Back to the road! We were taking the drive home relatively slowly, yes, since who wants things like this to end even if we were going to pinball league the next day? But also we figured to catch up on everything we had skipped on driving up, since we had a deadline to get to our AirBnB hosts and no deadline to get home. Still, it was already 2:30, so we got back on US 41 and didn't stop for maybe a half-hour again. This time, because bunny_hugger knew a place that sold pasties, including vegetarian pasties, and we hadn't gotten any while we were up north. We had a cooler just for them, and got a good half-dozen.

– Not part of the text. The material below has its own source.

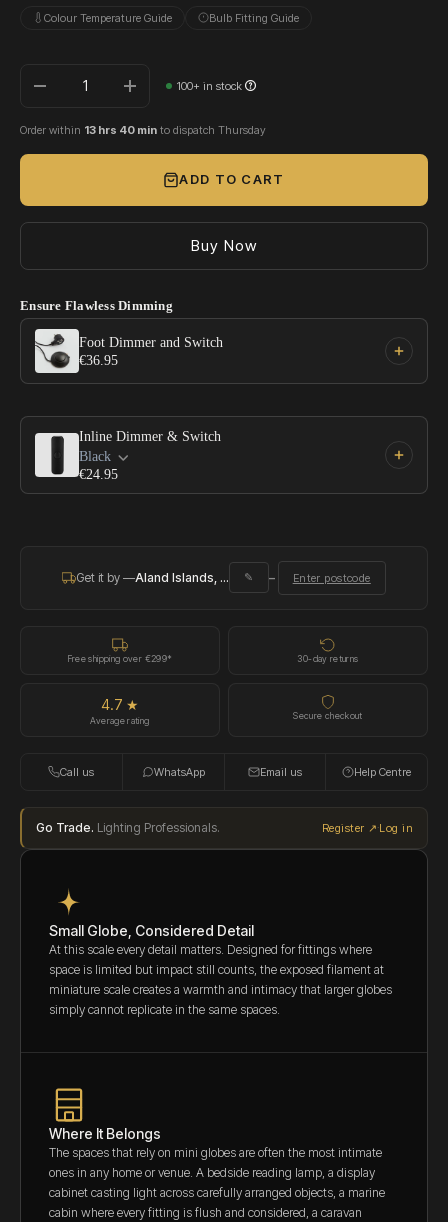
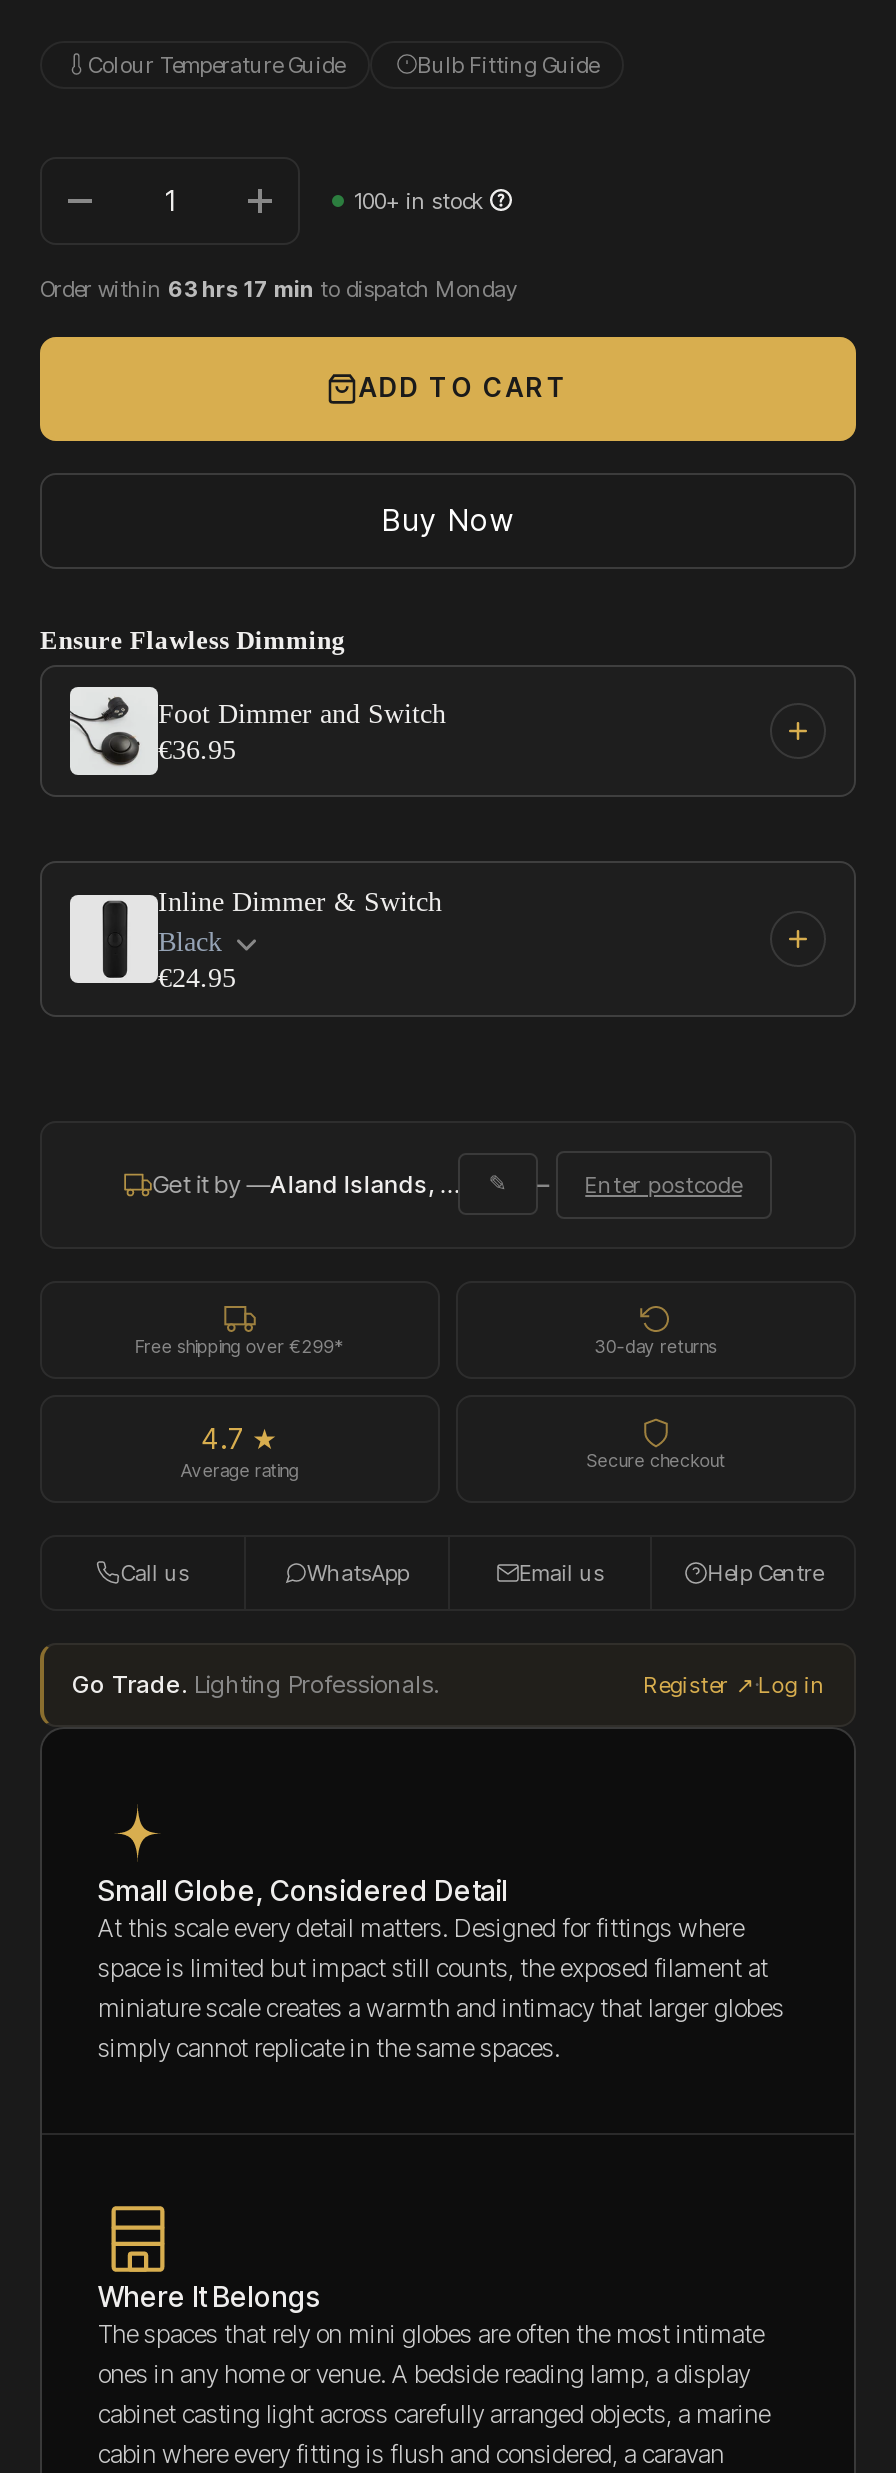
- Order within 13 hrs 40 min to dispatch Thursday
+ Order within 63 hrs 17 min to dispatch Monday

Our next stop was maybe a half-hour after that, in Munising. This was a letterbox stop. This one right by the highway, although not in a way you could get to easily from the highway. It was one of those where you have to make seven turns, all of them away from the obvious direction, to get there. The building is that of a law firm, and the letterbox was planted by (we guess?) someone who work(ed?) there. It looks like a tiny castle, all clad in bricks and with parapets and everything. It used to be the private home of a local brewer. The brewery, long since gone, was connected by tunnel to the house so that, the story goes, he could check on the works without violating local laws about entering breweries in the evening hours or Sundays. The castle as it remains looks great, and it's decorated with a bunch of classic-style statues and dragon sculptures and all that. We had no trouble finding the letterbox. If the employees wondered why a couple strangers were sitting on the bench crowded around a plastic sandwich box in the back lot, nobody came out to challenge us. They maybe understand how occasionally they'll get letterboxers is all.
Back on the road! And despite the Munising rush hour we would not stop again for ... well, 45 minutes. Another letterbox stop. This one's going to take some explaining.
Trivia: Five companies responded to the Works Progress Administration's 1936 contract proposal for thirty newsreel issues about ``the citizens of a particular state, or area'' and WPA operations in that area. Source: The American Newsreel, 1911 - 1967, Raymond Fielding.
Currently Reading: The Beer and Whiskey League: The Illustrated History of the American Association, Baseball's Renegade Major League, David Nemec.
PS: Reading the Comics, October 6, 2018: Square Root of 144 Edition, and a clever trick to tell what that has to be.
PPS: The carousel at Kings Island, on what was then National Carousel Day.
Angels(?) blowing their trumpets atop the cupola of the Kings Island carousel house.
One PTC Shield horse on the Kings Island carousel. There are several. Shield horses were supposed to be used as a convenient way for ticket-takers to work out where to start (and stop) their round of collections, but PTC built way more shield horses than they did carousels and near the end of the carousel-making days they started loading up multiple ones on a ride.
Another PTC shield, this one on the rump of a horse. Also a view of the newly-working band organ in the middle of the ride.